Background to Martha’s Rule
The former Secretary of State Steve Barclay asked me to run a series of policy sprint meetings to set out what would make Martha’s Rule a success in England. We have now conducted four policy sprints with system leaders to develop a set of recommendations for Martha’s Rule. These recommendations will support the views and voices of patients, families, and carers to be central in their care. We are recommending that all staff have access to a 24/7 escalation route for rapid review of acute in-patients and that this route must also be available to patients, their families, carers and representatives. This is Martha’s Rule.
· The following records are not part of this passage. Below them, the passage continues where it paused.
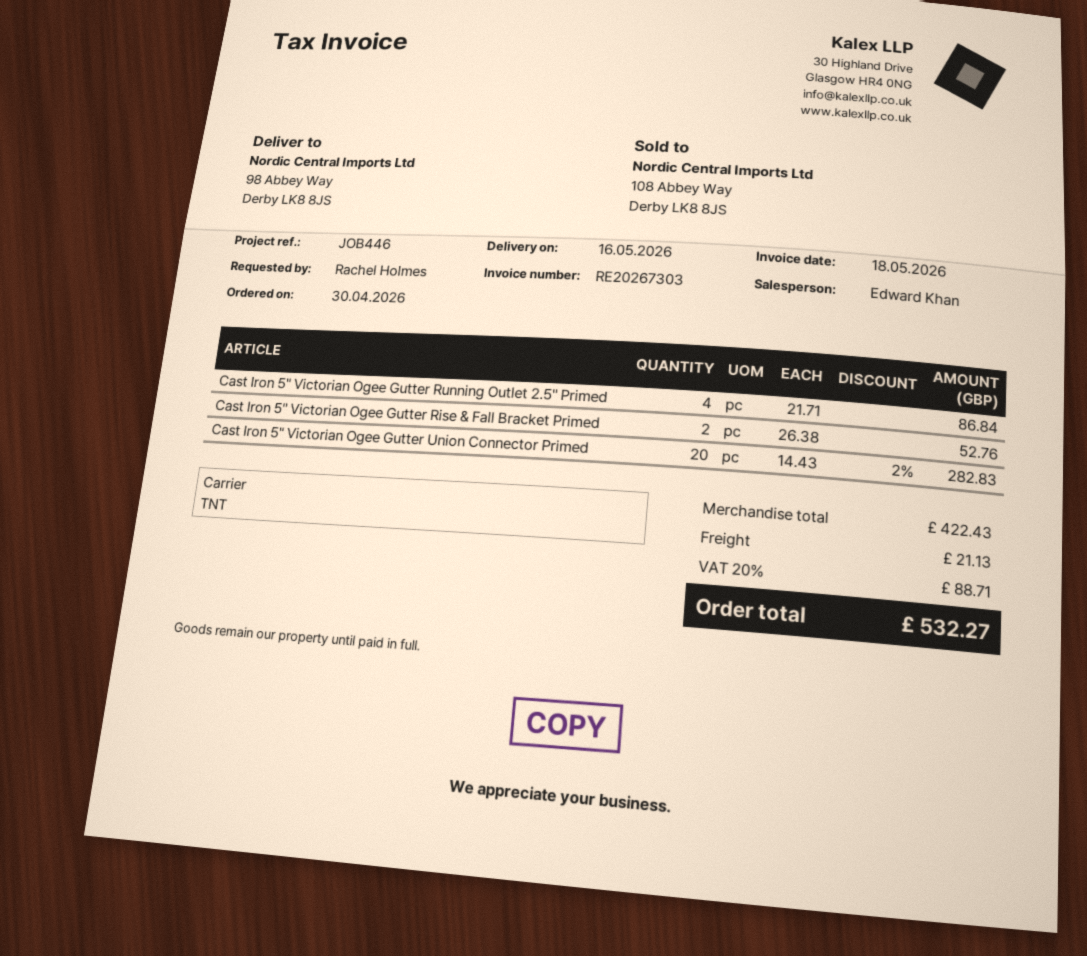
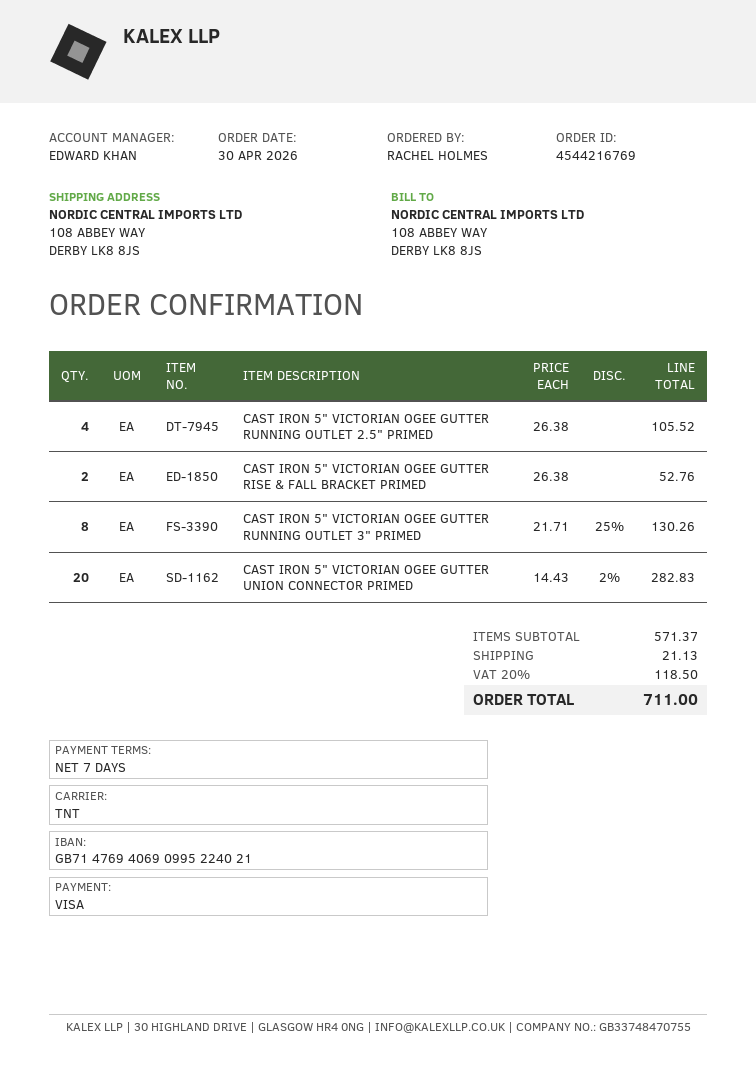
ship to: 98 Abbey Way, Derby LK8 8JS -> 108 ABBEY WAY, DERBY LK8 8JS
Cast Iron 5" Victorian Ogee Gutter Running Outlet 2.5" Primed: 4 x 21.71 = 86.84 -> 4 x 26.38 = 105.52
CAST IRON 5" VICTORIAN OGEE GUTTER RUNNING OUTLET 3" PRIMED: none -> 8 x 21.71 - 25% = 130.26
subtotal: 422.43 -> 571.37
tax: 20% = 88.71 -> 20% = 118.50
total: 532.27 -> 711.00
We would like to thank everyone who took part in these policy sprints, particularly Martha’s parents, Merope and Paul, and Polly Curtis, the chief executive of Demos, who engaged in a collaborative way to finalise the recommendations for the Secretary of State. Because of the approach of everyone involved, both within the sprint meetings and other engagement, we have learnt how we can work collaboratively, inclusively, and helpfully to change the culture of the health service and reduce the risk of severe harm to patients. In summary, they are:
- we must implement a structured approach to obtain information relating to a patient’s condition directly from patients and their families at least on a daily basis. In the first instance this will cover all in-patients in acute and specialist Trusts.
- all staff in those Trusts must have 24/7 access to a rapid review from a critical care outreach team who they can contact should they have concerns about a patient.
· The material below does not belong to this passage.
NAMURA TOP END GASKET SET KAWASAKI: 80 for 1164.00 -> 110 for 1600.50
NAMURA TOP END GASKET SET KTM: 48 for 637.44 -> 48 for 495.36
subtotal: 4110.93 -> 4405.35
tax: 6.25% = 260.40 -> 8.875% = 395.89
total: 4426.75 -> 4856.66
- all patients, their families, carers and advocates must also have access to the same 24/7 rapid review from a critical care outreach team which they can contact via mechanisms advertised around the hospital and more widely if they are worried about the patient’s condition.
Martha’s Rule oversight group begins work
The new Martha’s Rule oversight group, chaired by the Patient Safety Commissioner with a secretariat provided by the Department of Health and Social Care, has begun its work to support the implementation of the new initiative.
The overarching aim of the oversight group is to bring together the whole healthcare system so that everyone with an interest in patient safety can support the implementation of Martha’s Rule, including patient and family views, healthcare staff, providers, regulators, professional regulators and national bodies.
As chair of the group, the PSC Henrietta Hughes is engaging widely with staff groups and patients from England and internationally to understand their views of the new initiative and to learn from existing patient and family activation systems. She recently attended the Intensive Care Society conference in Liverpool and heard a range of questions from staff at the frontline delivering Martha’s Rule. This valuable feedback will help to improve the design and communication to patients, the public and staff.
The group will also ensure the approach to gathering evidence in support of the initiative is as broad and consistent as possible, to inform the evaluation by NIHR and the potential wider roll-out of Martha’s Rule beyond 2024/25.